Sounds like the ole liberal philosophy of handouts!! biglaugh

-----------------------------
The only thing between extraordinary and ordinary is that little EXTRA.

Good Things may come to those who wait, but only things left by those that hustle!
Coach May,Evans,&cat26
Is there really any other lineup that will statisfy the complaining parent and all others. You tend to see those that complain have a son for example that is 3 deep at 1st base that can hit ok but is a liability on the field or on base. But mom and dad see him as the one who can "get things going" if he only had a chance. I think a coach has to live and die by his decisions, and because there are a limited number of positions somebody will always feel slighted. Keep up the good work and coach YOUR team.

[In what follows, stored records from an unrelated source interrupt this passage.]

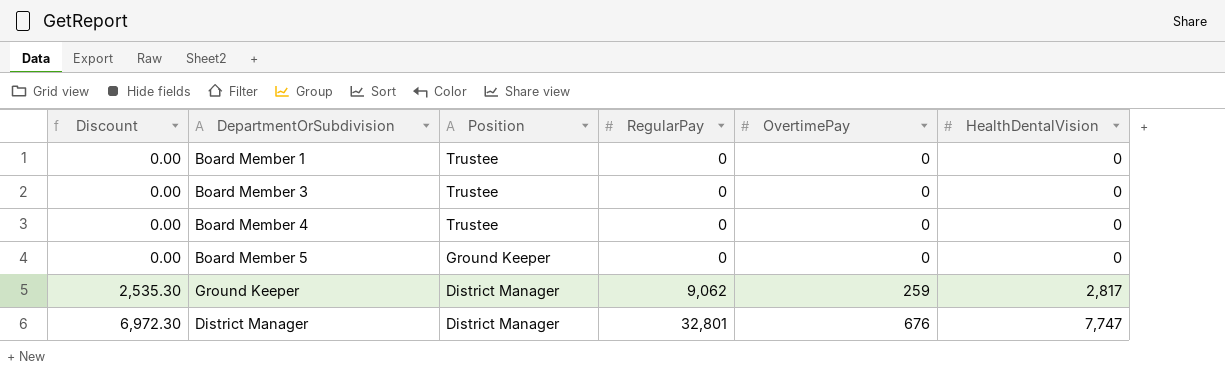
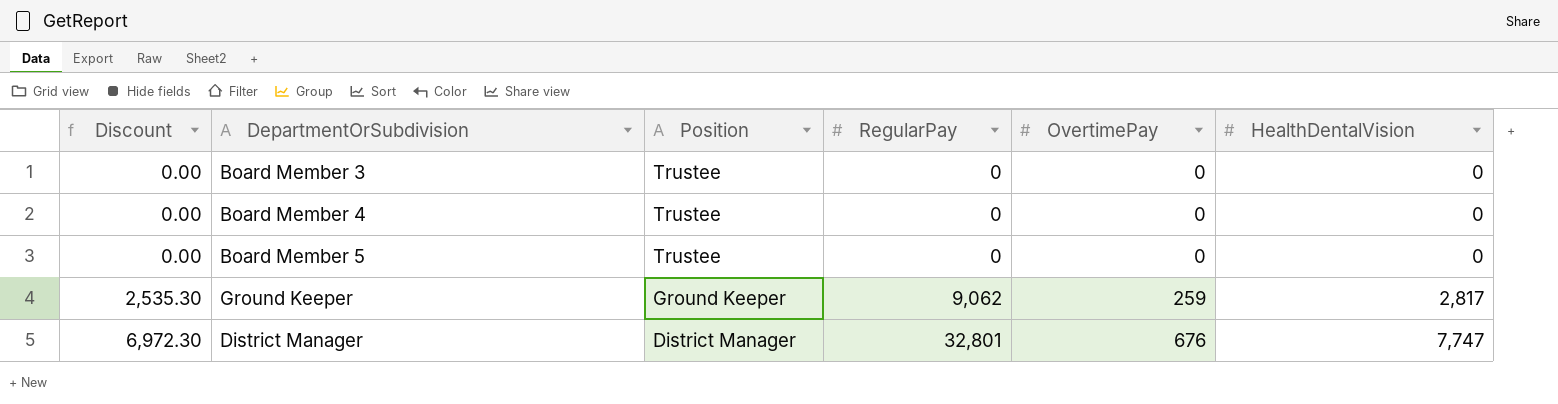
row Board Member 1: 0.00 | Trustee | 0 | 0 | 0 -> none
Board Member 5 | Position: Ground Keeper -> Trustee
Ground Keeper | Position: District Manager -> Ground Keeper

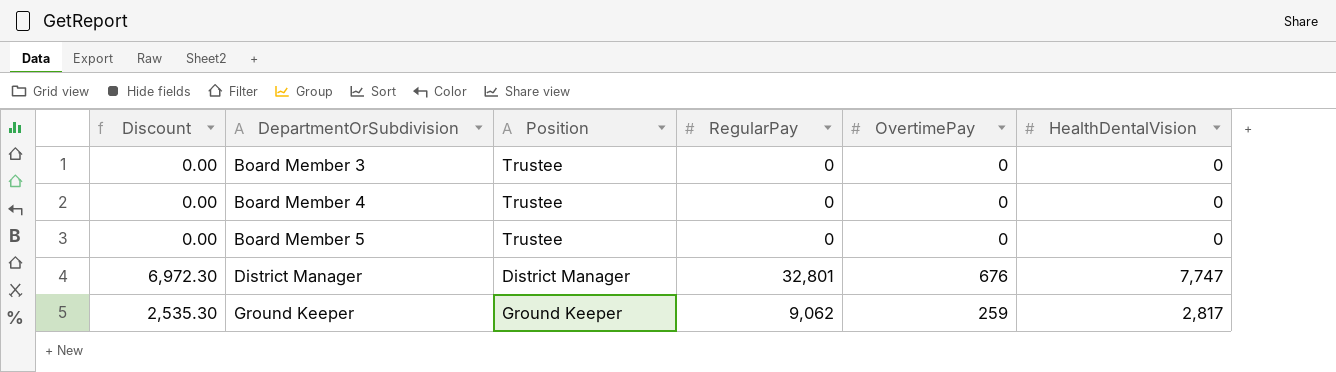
row order: Discount ascending -> DepartmentOrSubdivision ascending

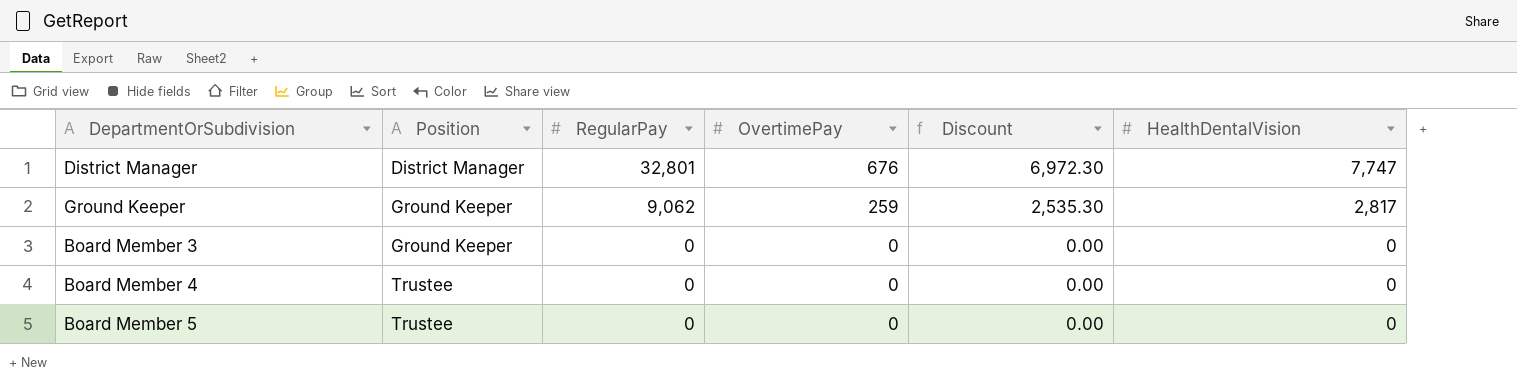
row order: DepartmentOrSubdivision ascending -> Position ascending
column Discount | position: 1 -> 5
Board Member 3 | Position: Trustee -> Ground Keeper

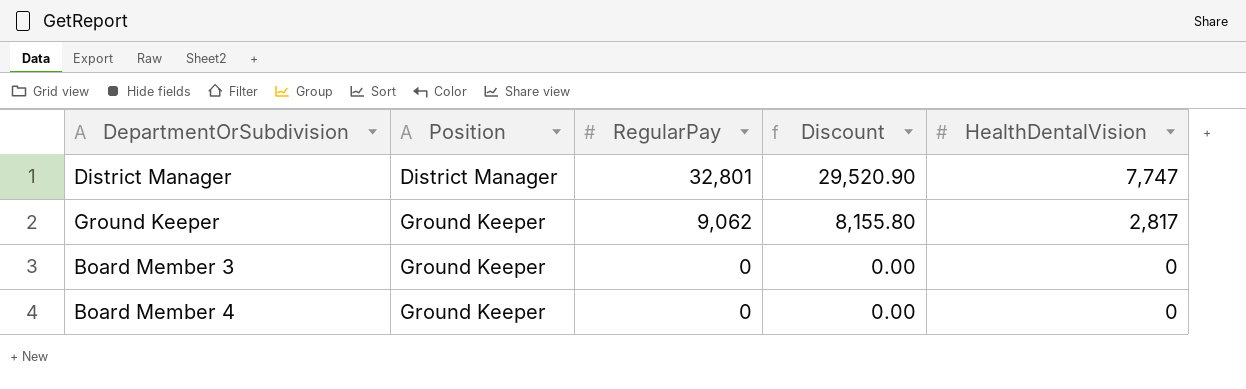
column OvertimePay | position: 4 -> none
column Discount | formula: [HealthDentalVision] * 0.9 -> [RegularPay] * 0.9
row Board Member 5: Trustee | 0 | 0 | 0.00 | 0 -> none
Board Member 4 | Position: Trustee -> Ground Keeper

No matter what you do in relation to roster size and add to that the prospect of letting senirs go there is one thing that is a given. You will not please everybody. It goes with the territory. Everyday you post a lineup card somebody somewhere will take issue in one form or another. Sometimes it amounts to nothing and other times it can get ugly as we have seen in some other posts. I learned a long time ago you can not please everybody and if you try you are in trouble.

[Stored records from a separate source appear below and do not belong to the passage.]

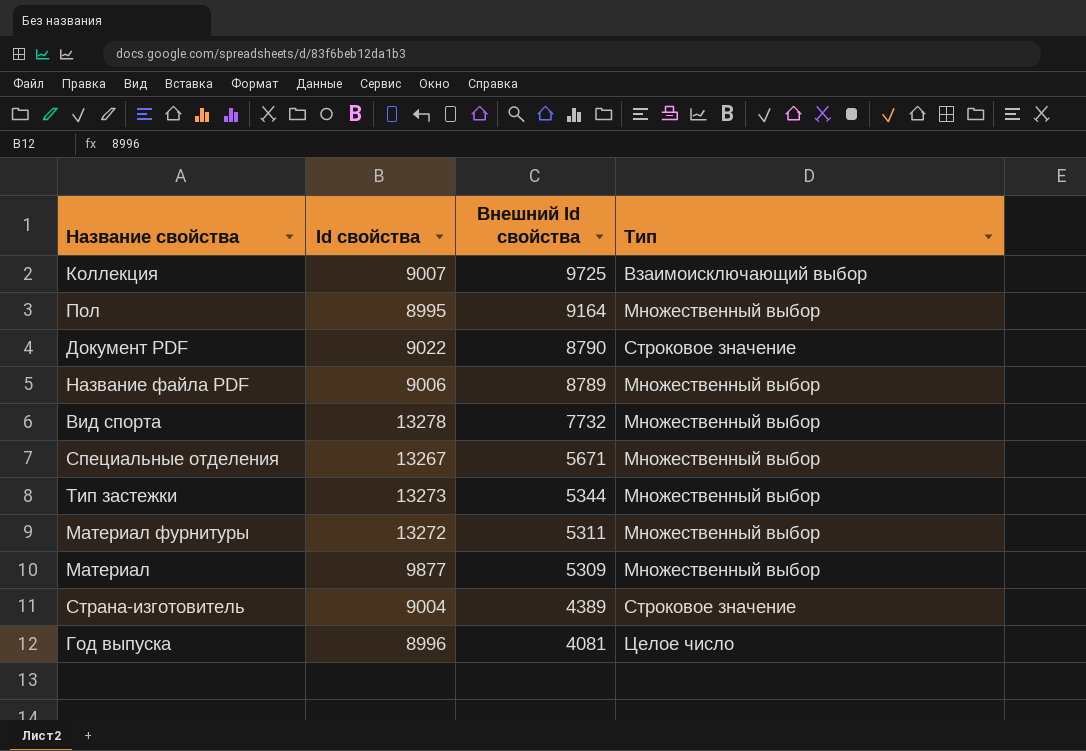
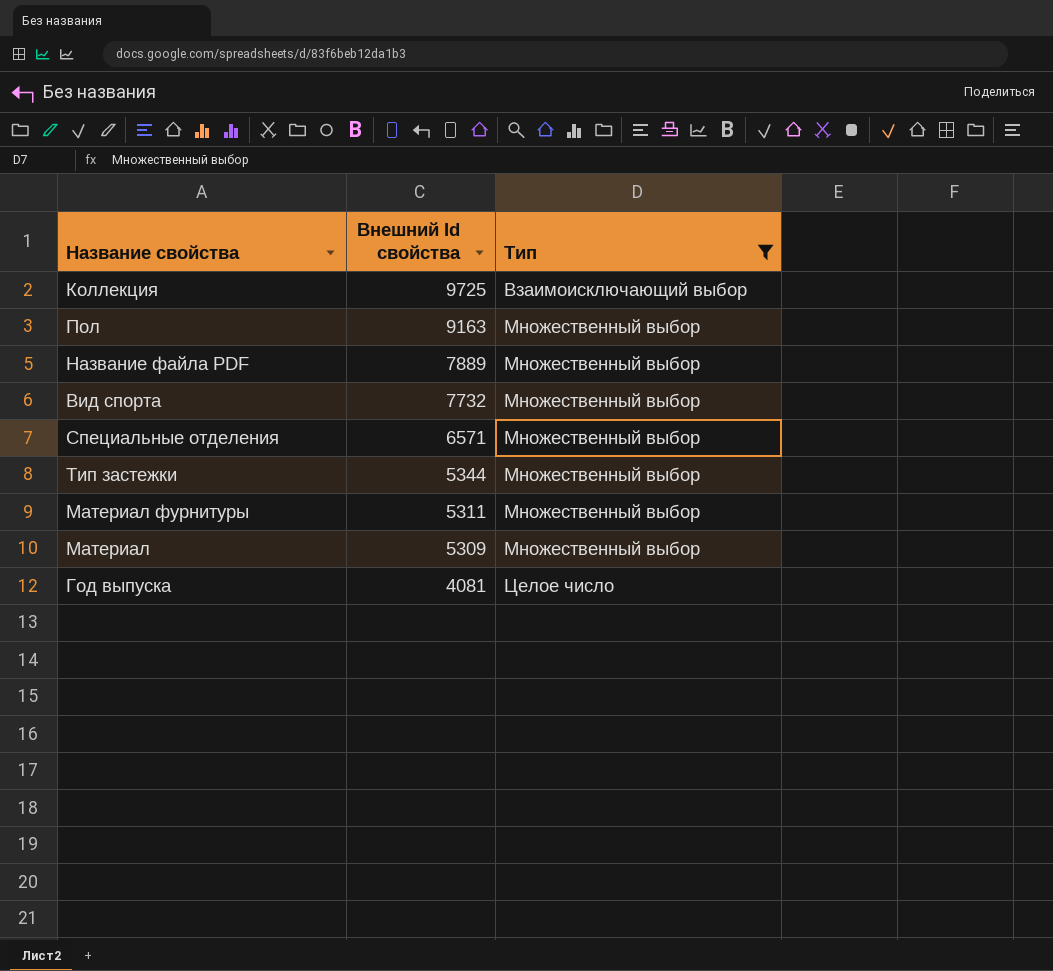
filter: none -> Тип != Строковое значение
column Id свойства | position: 2 -> none
Пол | Внешний Id свойства: 9164 -> 9163
Название файла PDF | Внешний Id свойства: 8789 -> 7889
Специальные отделения | Внешний Id свойства: 5671 -> 6571

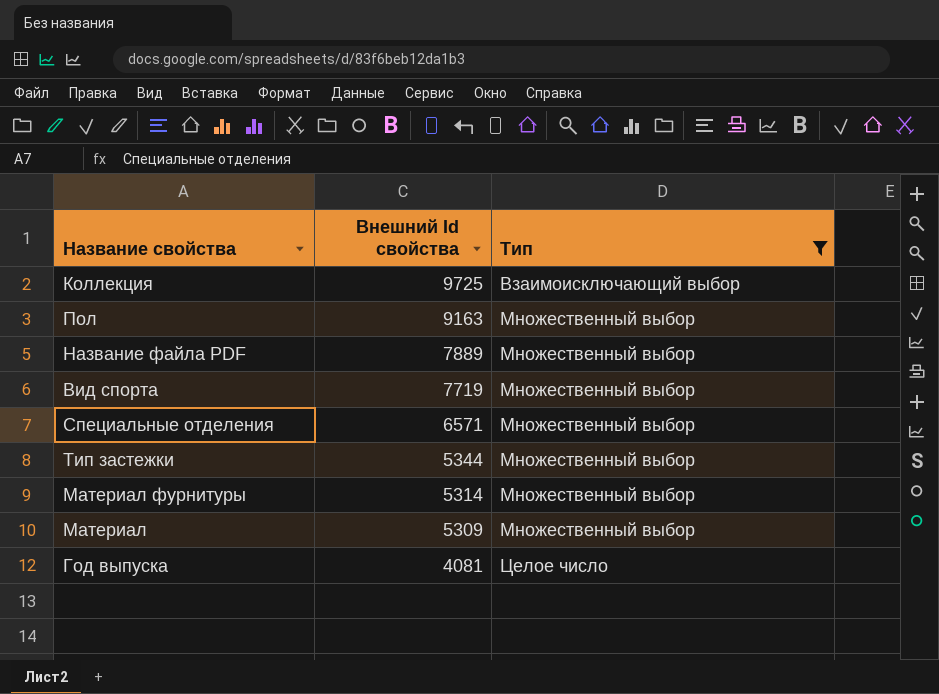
Вид спорта | Внешний Id свойства: 7732 -> 7719
Материал фурнитуры | Внешний Id свойства: 5311 -> 5314

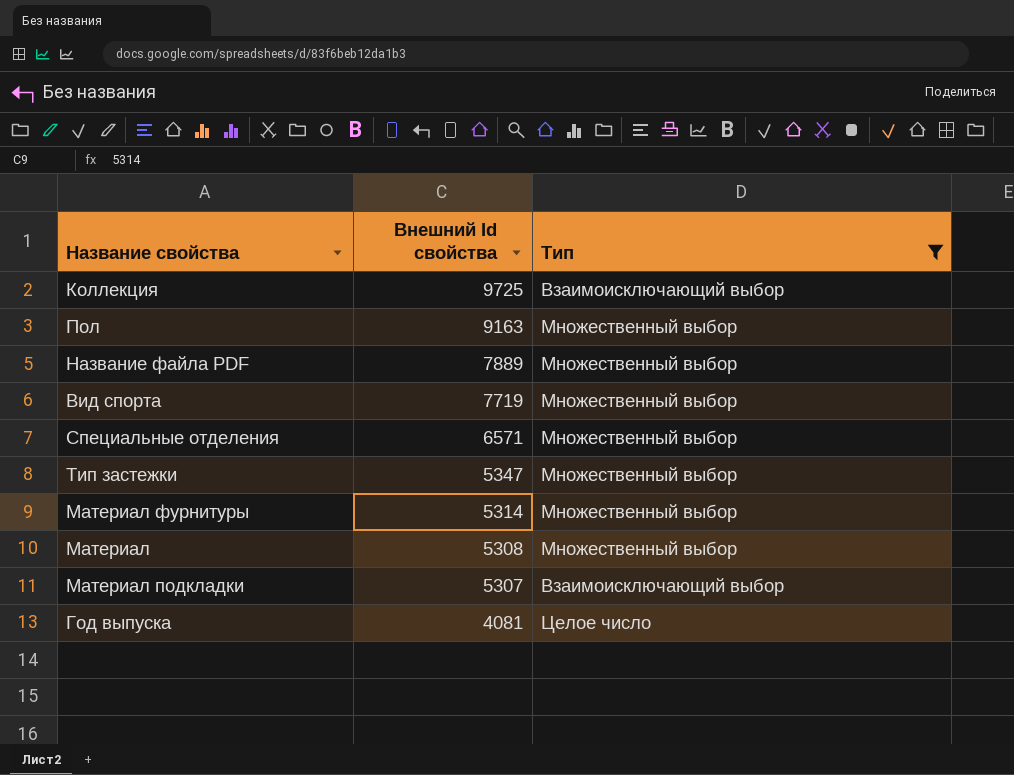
Тип застежки | Внешний Id свойства: 5344 -> 5347
Материал | Внешний Id свойства: 5309 -> 5308
row Материал подкладки: none -> 5307 | Взаимоисключающий выбор

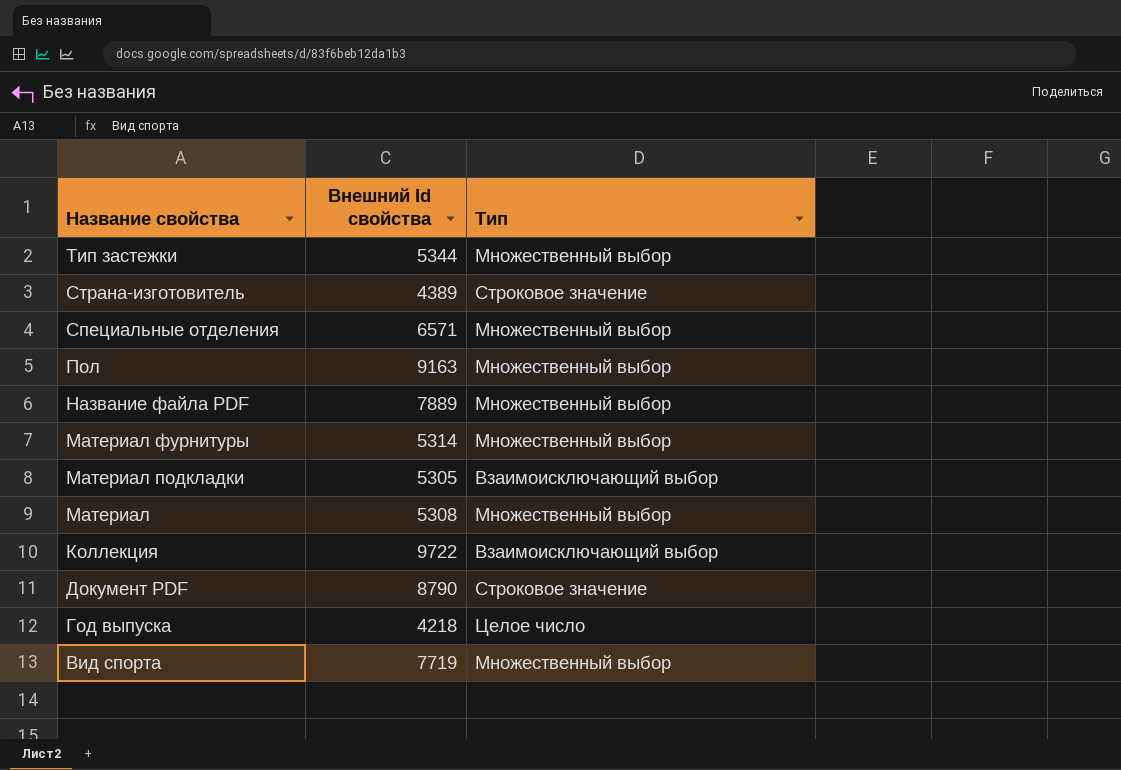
filter: Тип != Строковое значение -> none
row order: Внешний Id свойства descending -> Название свойства descending
Тип застежки | Внешний Id свойства: 5347 -> 5344
Материал подкладки | Внешний Id свойства: 5307 -> 5305
Коллекция | Внешний Id свойства: 9725 -> 9722
Год выпуска | Внешний Id свойства: 4081 -> 4218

Cats nothing I have ever read on here has been any more true that what you just posted. (As a senior you are either a leader or a cancer). My first year as a Head Coach I had six seniors returning and had a large and talented Freshman class come in. With the exception of two of the Seniors the others never did anything to improve themselves on the field. They refused to even try out for Legion or play in the summer on our other team. They never I mean never attended any off season work outs in their entire careers. When we held tryouts two of the Freshman were just better than the four seniors. Both of them ended up starting as Freshman and one of them made all conf. I cut two of the four seniors. I made a terrible mistake. I should have cut all four. Why? Because they ended up being cancers. Instead of working hard to prove that they belonged in the line up they griped and complained about how they were seniors and they should playing because they were seniors. The best play period. Since that year I have not had any problem convincing guys that they need to work to make sure that no one comes in and takes something away from them because they did not work. It has helped our program in a ton of ways.